ACTIVITY: Find the line with "font-weight:bold; color:#141719; padding-left:9px;". Transcribe it and each later line of the data exactly, up to and including the last.

DATA SHOWN:
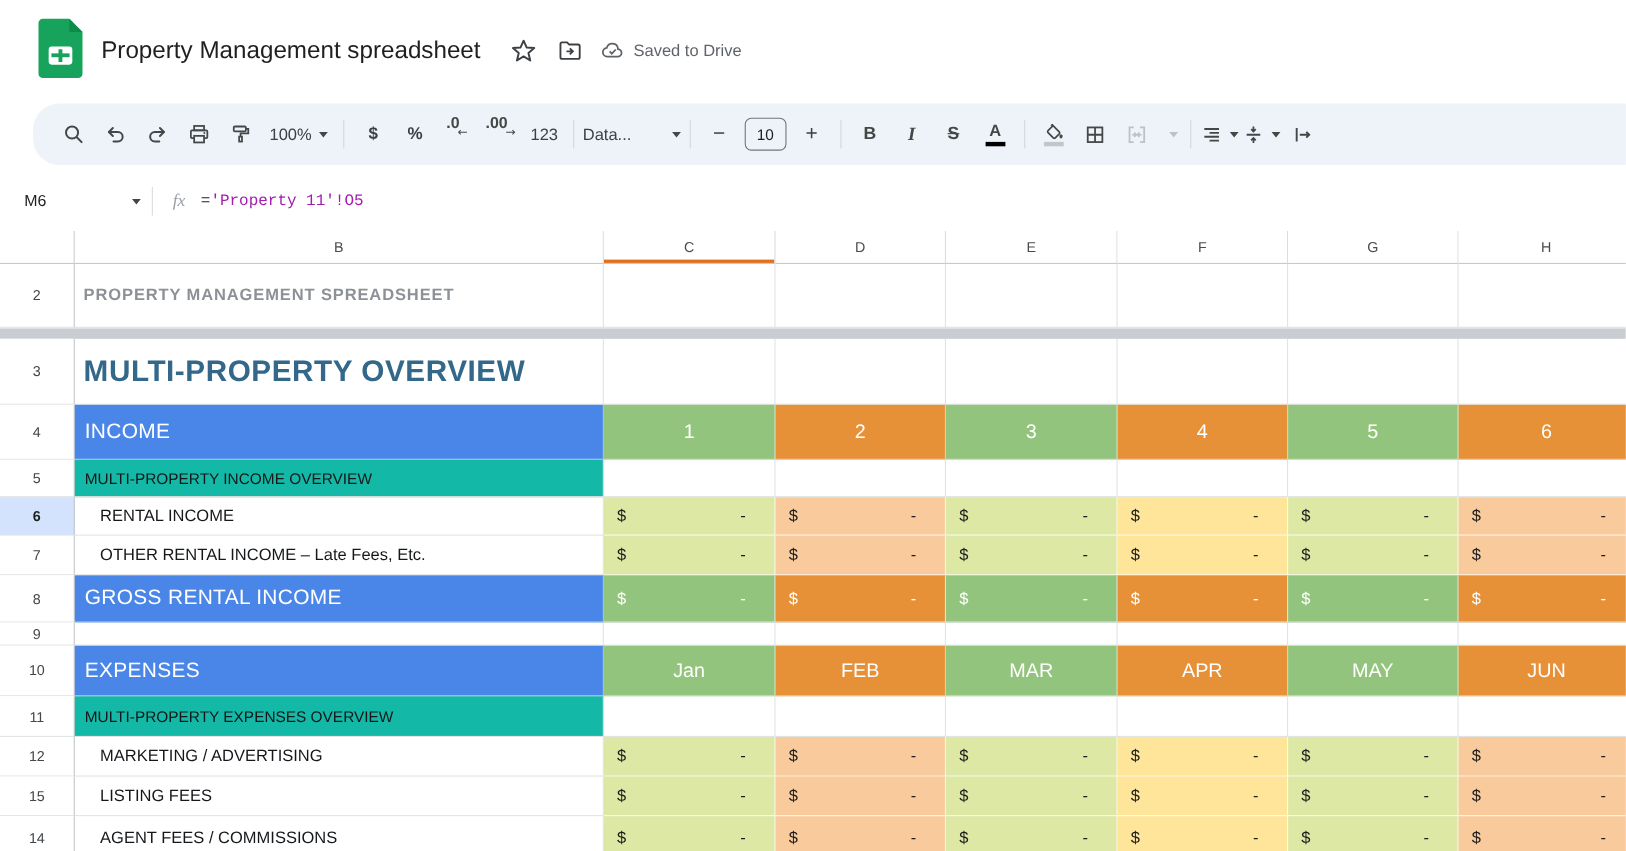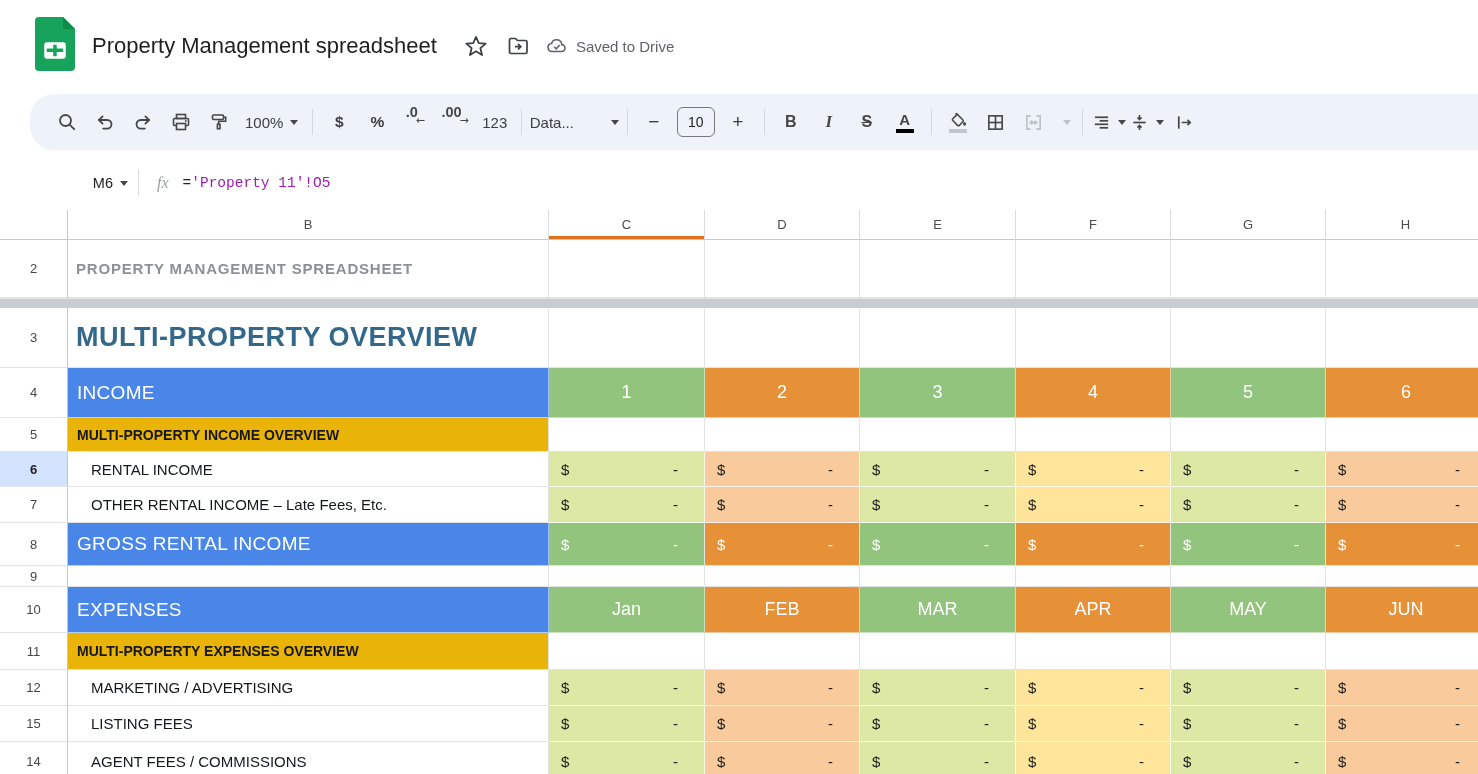--- a/index.html
+++ b/index.html
@@ -45,21 +45,21 @@
   .italic { font-style:italic; font-family:"Liberation Serif",serif; font-size:17px; }
   .strike { text-decoration:line-through; }
   .acolor { display:flex; flex-direction:column; align-items:center; line-height:1; }
   .acolor .bar { width:18px; height:4px; background:#000; margin-top:2px; }
   .fill-bar { width:18px; height:4px; background:#c2c6cb; margin-top:2px; }
   .iconcol { display:flex; flex-direction:column; align-items:center; }
   .plusminus { font-size:19px; color:#3c4043; width:26px; text-align:center; }
 
   
   .fbar { height:54px; display:flex; align-items:center; background:#fff; }
-  .namebox { width:128px; display:flex; align-items:center; padding-left:22px;text-align:right; }
+  .namebox { width:128px; display:flex; align-items:center; padding-left:22px; }
   .nametext { font-size:14.5px; color:#202124; flex:1; }
   .fdiv { width:1px; height:26px; background:#dadce0; margin:0 10px; }
   .fx { font-family:"Liberation Serif",serif; font-style:italic; font-size:16px; color:#9aa0a6; margin:0 14px 0 8px; }
   .formula { font-family:"Liberation Mono","DejaVu Sans Mono",monospace; font-size:14.5px; }
   .feq { color:#202124; }
   .fref { color:#a21caf; }
 
   
   .grid { position:relative; width:1478px; background:#fff; }
   .r { display:flex; width:1486px; }
@@ -84,21 +84,21 @@
 
   .t-doc { font-size:15px; font-weight:bold; color:#8b9196; letter-spacing:.8px; padding-left:8px; }
   .t-sheet { font-size:27px; font-weight:bold; color:#33688a; letter-spacing:.5px; padding-left:8px; }
   .bandB { background:#4a86e8; color:#fff; font-size:19px; letter-spacing:.3px; padding-left:9px;
            border-right-color:rgba(255,255,255,.45); border-bottom-color:rgba(255,255,255,.6); }
   .hdrc { justify-content:center; color:#fff; font-size:18px;
           border-right-color:rgba(255,255,255,.5); border-bottom-color:rgba(255,255,255,.5); }
   .sat-g { background:#93c47d; } .sat-o { background:#e69138; }
   .lg { background:#dce8a4; } .pe { background:#f9cb9c; } .ye { background:#ffe599; }
   .lg,.pe,.ye { border-right-color:rgba(255,255,255,.75); border-bottom-color:rgba(255,255,255,.75); }
-  .oband { background:#eab308; font-size:14px; font-weight:bold; color:#141719; padding-left:9px;
+  .oband { background:#14b8a6; font-size:14px; font-weight:normal; color:#141719; padding-left:9px;
            border-bottom-color:#e2e3e3; }
   .lab { font-size:15px; color:#15181b; padding-left:23px; }
   .money { justify-content:space-between; padding:0 26px 0 12px; font-size:15px; color:#1d1d1d; }
   .money.wh { color:#fff; }
 </style>
 </head>
 <body>
 
 <div class="stage">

EXPECTED ANSWER:
-  .oband { background:#eab308; font-size:14px; font-weight:bold; color:#141719; padding-left:9px;
+  .oband { background:#14b8a6; font-size:14px; font-weight:normal; color:#141719; padding-left:9px;
            border-bottom-color:#e2e3e3; }
   .lab { font-size:15px; color:#15181b; padding-left:23px; }
   .money { justify-content:space-between; padding:0 26px 0 12px; font-size:15px; color:#1d1d1d; }
   .money.wh { color:#fff; }
 </style>
 </head>
 <body>
 
 <div class="stage">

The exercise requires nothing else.